Perhaps go all-in as an Arquebusier?
Here's what looks like a nice bunch of historically accurate repro flintlock pistols...
This is about half the models they offer, all of these are priced at $425, which isn't too bad, though buying all the peripheral stuff to shoot and maintain them will initially add a fair amount to the overall expenditure.
You can’t go wrong with Pedersoli front loaders similarly Antonio Zoli which are marketed as Euroarms.
I don't know if they are available in stainless steel, but if they are I highly recommend it.
Black powder is corrosive, and hard to clean. But it is fun!
I always wonder how anyone could hit a target on a black powder smoke filled battleground.
Surprised @Rob DiStefano hadn’t chimed in here!
With all traditional flintlock muzzleloaders, it's all about the lock. Good firing flintlock firearms have good locks with proper geometry, flat plates, well hardened hammer steels.

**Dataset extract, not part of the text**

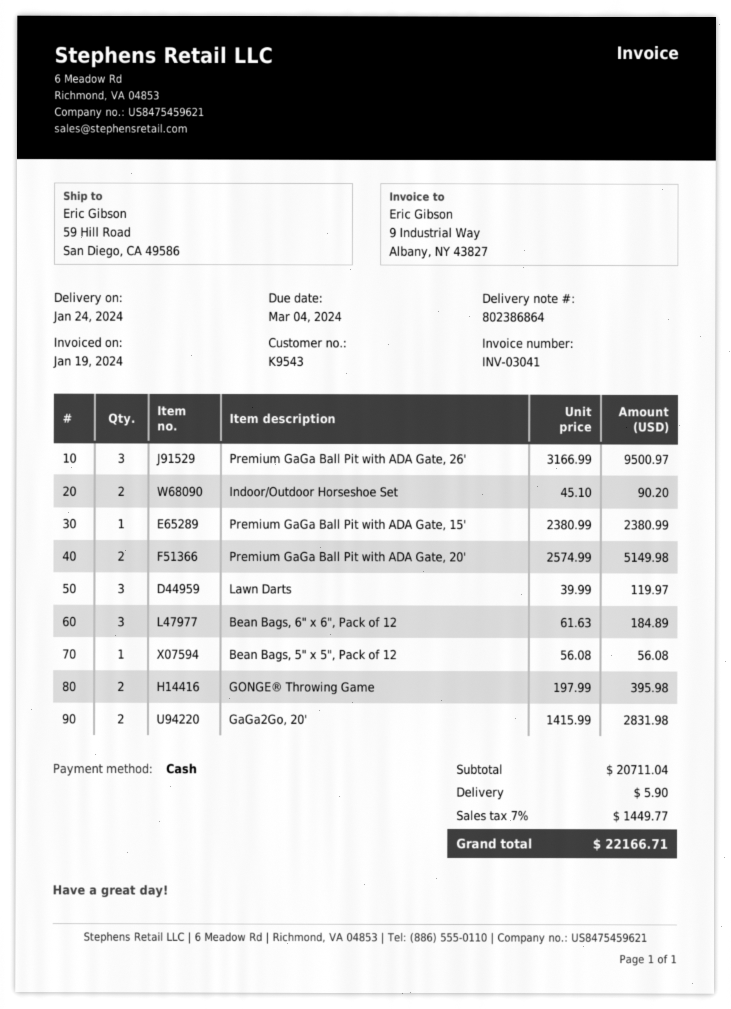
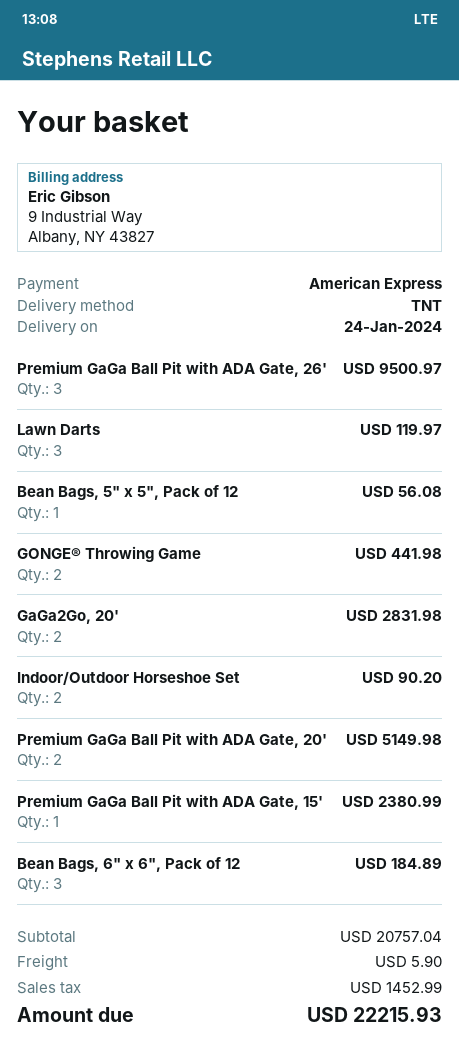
payment method: cash -> American Express
GONGE® Throwing Game: 2 for 395.98 -> 2 for 441.98
subtotal: 20711.04 -> 20757.04
tax: 1449.77 -> 1452.99
total: 22166.71 -> 22215.93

Once past the lock, next up for me is the breech plug. Almost all offshore trad muzzleloaders sport patent breech plugs, whilst almost all onshore built guns will have classic flat breech plugs. Patent plugs work fine but since they have an ante-chamber there is a concern about cleaning for fouling control, which will require more than one brush/jag. Some offshore trad MLs have patent breech plugs that are seemingly welded to the barrel, Traditions is one, Pedersoli *may* be another, dependent on the model. Almost all Investarms trad MLs (rebranded as Lyman, DGW, Cabelas, and others) will have patent breech plugs that can be removed relatively easily. Why the need to remove the breech plug? A bad dry ball or poor barrel maintenance.
A good flintlock firearm will be just as fast on ignition as a caplock, and work just as well if not better in wet weather.
Flintlocks DEMAND the use of real black powder, at least for the pan. Using BP subs will yield erratic ignition if none at all. Down the tube, a sub will work okay. Get and use REAL black powder. Not easy to find locally these dayze, we all mail order or pick up a rondy events. I buy in lots of 25 pounds to save on hazmat fees, and that will last me about a year for flintlock and cartridge rifles.
Yes, I do a LOT of work on all manner of flintlock firearms ... and BPCR rifles, too. Life is still good.
Stainless steel not required or needed. Modern steel is many times stronger and more durable than the wrought iron guns of the 18th and 19th century. Any manner of steel, stainless or otherwise, can be compromised by black powder residue. Don't be lazy about keeping the tube and lock clean.
Yes black powder is corrosive, but not to the extent that most believe. The key is to be attentive to fouling control of both the barrel and lock. Keep the tube clean. If yer lazy about doing so, bad things will happen. That's all there is to know about "corrosive black powder". Get into a fouling control and cleaning regimen and all will be perfectly well. Never store a loaded barrel - either fire off the muzzleloader or pull the ball. After the last shot has been taken, swab out the bore with some manner of cleaner/preservative (Ballistol, "moose milk", any CLP, WD40, etc) and leave the last wet patch down the barrel. Remove the flint and leather, and Spritz the lock with Ballistol or WD40. When back at the ranch, do a proper cleaning of both barrel and lock (locks NEED to be removed, water soaked, brushed and scrubbed, then dried and oiled). A well maintained trad ML is easy to keep clean and will offer sure ignition.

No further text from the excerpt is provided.